*Your task*.
The required output is the lines from the one with "[552,59,591,69] [324,78,503,92] TGA's" through the end of the data, repeated verbatim, with no pictures included.

.....

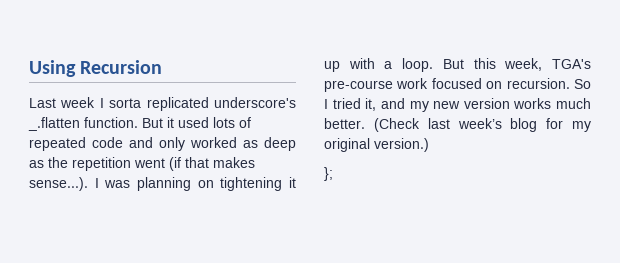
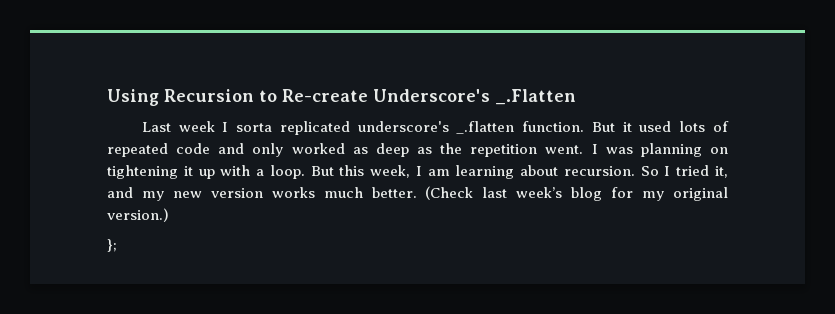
(163, 67) none -> [259,89,576,105] to Re-create Underscore's _.Flatten
[134,157,255,171] [29,177,88,191] went (if that makes sense...). -> [545,145,584,154] went.
[552,59,591,69] [324,78,503,92] TGA's pre-course work focused on -> [415,165,559,179] I am learning about

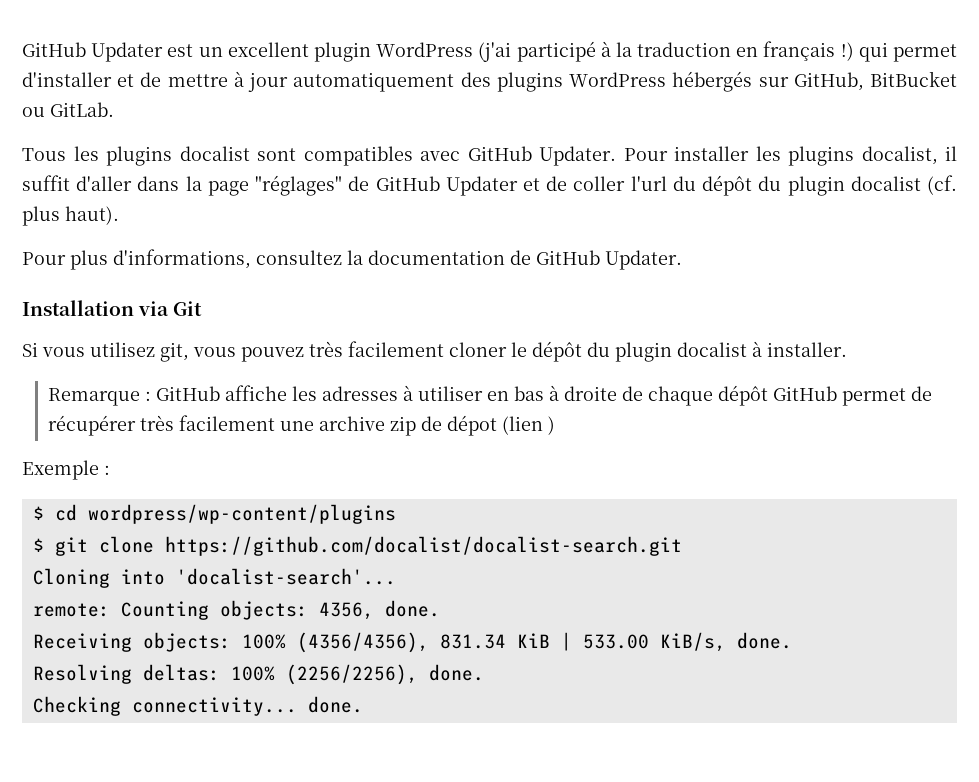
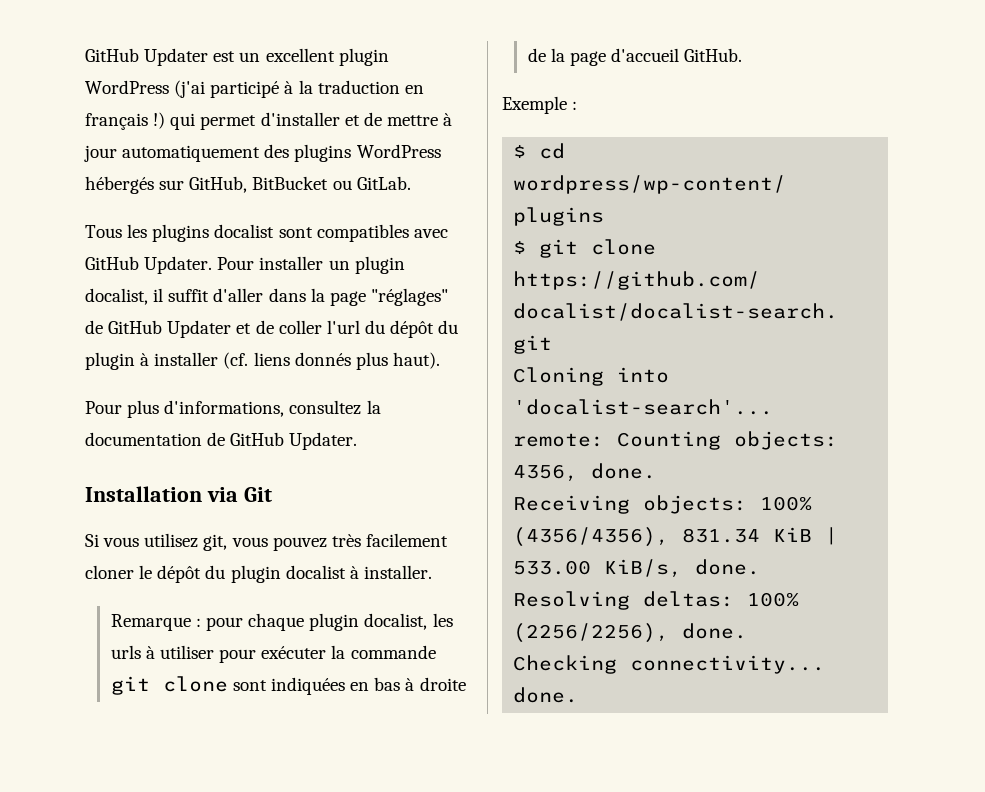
[755,146,854,166] les plugins -> [328,256,405,274] un plugin
[850,175,957,195] docalist (cf. -> [140,352,351,369] à installer (cf. liens donnés
[155,385,483,401] GitHub affiche les adresses à utiliser -> [205,613,453,631] [110,645,436,663] [110,676,345,695] pour chaque plugin docalist, les urls à utiliser pour exécuter la commande git clone sont indiquées
[647,385,932,406] [47,415,555,436] chaque dépôt GitHub permet de récupérer très facilement une archive zip de dépot (lien ) -> [550,48,743,66] la page d'accueil GitHub.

.....

*Written solution*.
[552,59,591,69] [324,78,503,92] TGA's pre-course work focused on -> [415,165,559,179] I am learning about

[755,146,854,166] les plugins -> [328,256,405,274] un plugin
[850,175,957,195] docalist (cf. -> [140,352,351,369] à installer (cf. liens donnés
[155,385,483,401] GitHub affiche les adresses à utiliser -> [205,613,453,631] [110,645,436,663] [110,676,345,695] pour chaque plugin docalist, les urls à utiliser pour exécuter la commande git clone sont indiquées
[647,385,932,406] [47,415,555,436] chaque dépôt GitHub permet de récupérer très facilement une archive zip de dépot (lien ) -> [550,48,743,66] la page d'accueil GitHub.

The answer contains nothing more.